The ‘neurotoxins’ causing encephalopathy is unknown, but they are thought to be mainly nitrogenous substances produced in the gut, at least in part by bacterial action.
These substances are normally metabolized by the healthy liver and excluded from the systemic circulation.
Ammonia has traditionally been considered an important factor.
Recent interest has focused on γ-aminobutyric acid (GABA) as a mediator, along with octopamine, amino acids, mercaptans and fatty acids that can act as neurotransmitters.
The brain in cirrhosis may also be sensitized to other factors such as drugs that can precipitate hepatic encephalopathy
Disruption of the function of the blood-brain barrier is a feature of acute hepatic failure and may lead to cerebral edema.

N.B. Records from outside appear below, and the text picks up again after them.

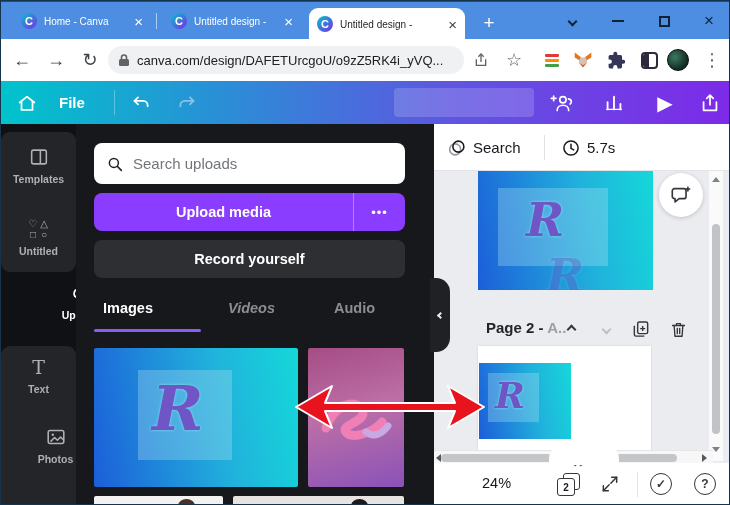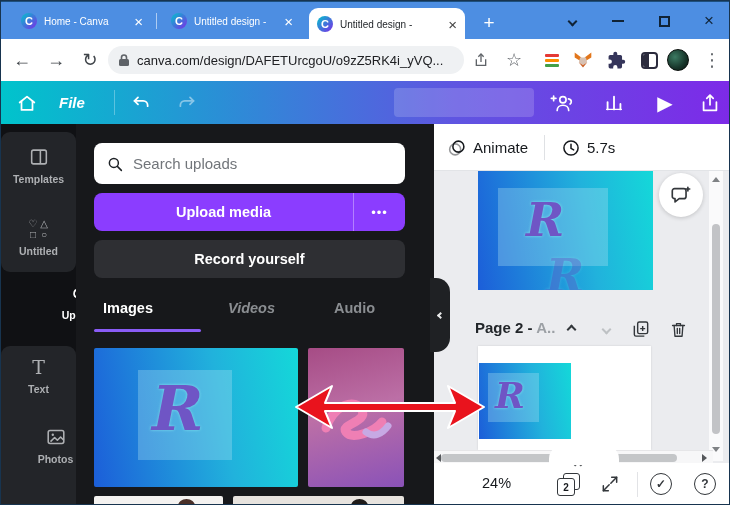--- a/index.html
+++ b/index.html
@@ -43,7 +43,7 @@
   #canvatoolbar { position:absolute; left:0; top:80px; width:730px; height:43px;
     background:linear-gradient(90deg,#00C4CC 0%,#2A8FD6 30%,#5F55E1 62%,#7D2AE8 100%); }
   .tb-ic { position:absolute; display:flex; align-items:center; justify-content:center; color:#fff; }
-  #file-label { position:absolute; left:58px; top:13px; color:#fff; font-size:15px; font-weight:600;font-style:italic; }
+  #file-label { position:absolute; left:58px; top:13px; color:#fff; font-size:15px; font-weight:600; }
   #tb-div { position:absolute; left:113px; top:9px; width:1px; height:25px; background:rgba(255,255,255,.3); }
   #title-field { position:absolute; left:393px; top:7px; width:140px; height:29px; background:rgba(255,255,255,.17); border-radius:4px; }
 

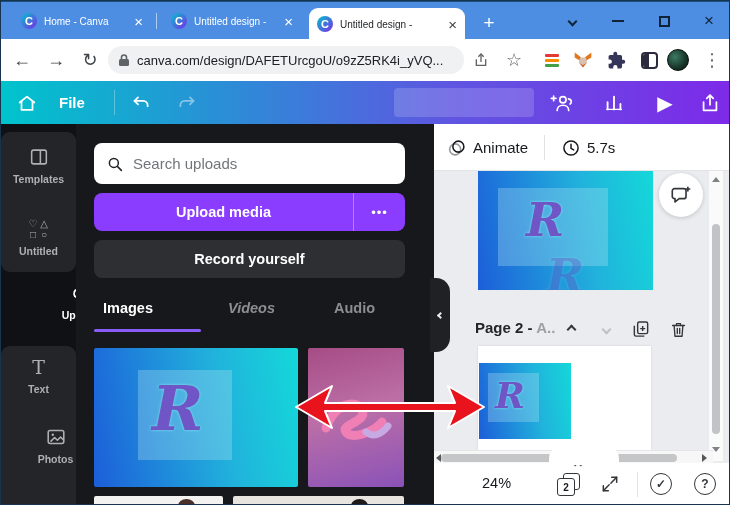--- a/index.html
+++ b/index.html
@@ -351,7 +351,7 @@
             <circle cx="10" cy="13.5" r="6" opacity=".45"></circle>
           </svg>
       </div>
-      <span class="ctx-label" style="left:39px;">Animate</span>
+      <span class="ctx-label" style="left:39px;">Search</span>
       <div id="ctx-div"></div>
       <div style="position:absolute;left:127px;top:14px;">
         <svg width="20" height="20" viewBox="0 0 24 24" fill="none" stroke="#16191D" stroke-width="1.8" stroke-linecap="round">

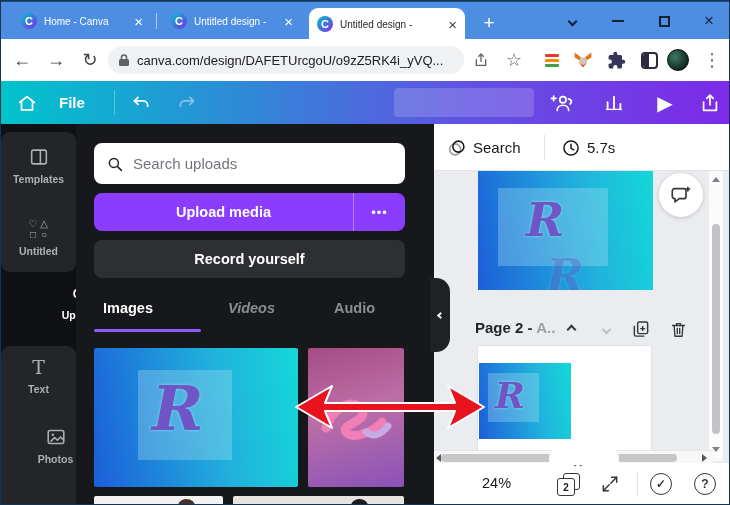--- a/index.html
+++ b/index.html
@@ -92,7 +92,7 @@
   .tri.left { border-top:4px solid transparent; border-bottom:4px solid transparent; border-right:5px solid #55585B; }
   .tri.right { border-top:4px solid transparent; border-bottom:4px solid transparent; border-left:5px solid #55585B; }
   #page2-header { position:absolute; left:0; top:192px; width:297px; height:28px; }
-  #page2-title { position:absolute; left:41px; top:3px; font-size:15px; font-weight:600; color:#22262A; white-space:nowrap; }
+  #page2-title { position:absolute; left:52px; top:3px; font-size:15px; font-weight:600; color:#22262A; white-space:nowrap; }
   #page2-title .ph { color:#9CA0A5; }
   .hdr-ic { position:absolute; top:2px; display:flex; align-items:center; justify-content:center; width:22px; height:22px; color:#33373B; }
   #page2-canvas { position:absolute; left:44px; top:222px; width:173px; height:104px; background:#fff; box-shadow:0 0 2px rgba(0,0,0,.12); overflow:hidden; }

Precipitating Factors for hepatic encephalopathy
In patients with chronic liver disease, acute episodes of encephalopathy are usually precipitated by reversible causes.
The most common are the following:
- Metabolic stress (eg, infection; electrolyte imbalance, especially hypokalemia and dehydration)
- Use of diuretic drugs
- Disorders that increase gut protein (eg, GI bleeding, high-protein diet)
- Nonspecific cerebral depressants (eg, alcohol, sedatives, analgesics)
Diagnosis and Investigations
The diagnosis can usually be made clinically, but when doubt exists.
An electroencephalogram (EEG) shows diffuse slowing of the normal alpha waves with the eventual development of delta waves.
The arterial ammonia is usually increased in patients with hepatic encephalopathy. However, increased concentrations can occur in the absence of clinical encephalopathy, rendering this investigation of little diagnostic value.
The principles are to treat or remove precipitating causes and to suppress the production of neurotoxins by bacteria in the bowel.
Dietary protein restriction is rarely needed and is no longer recommended as first-line treatment because it is unpalatable and can lead to a worsening nutritional state in already malnourished patients.
Lactulose (15–30 mL 3 times daily) is increased gradually until the bowels are moving twice daily. It produces an osmotic laxative effect, reduces the pH of the colonic content, thereby limiting colonic ammonia absorption, and promotes the incorporation of nitrogen into bacteria.
Rifaximin (400 mg 3 times daily) is a well-tolerated, non-absorbed antibiotic that acts by reducing the bacterial content of the bowel and has been shown to be effective.
Rifaximin is usually preferred because neomycin is an aminoglycoside, which can precipitate ototoxicity or nephrotoxicity.
It can be used in addition, or as an alternative, to lactulose if diarrhea becomes troublesome.
Sedation deepens encephalopathy and should be avoided whenever possible
Chronic or refractory encephalopathy is one of the main indications for liver transplantation
zinc supplementation is sometimes helpful.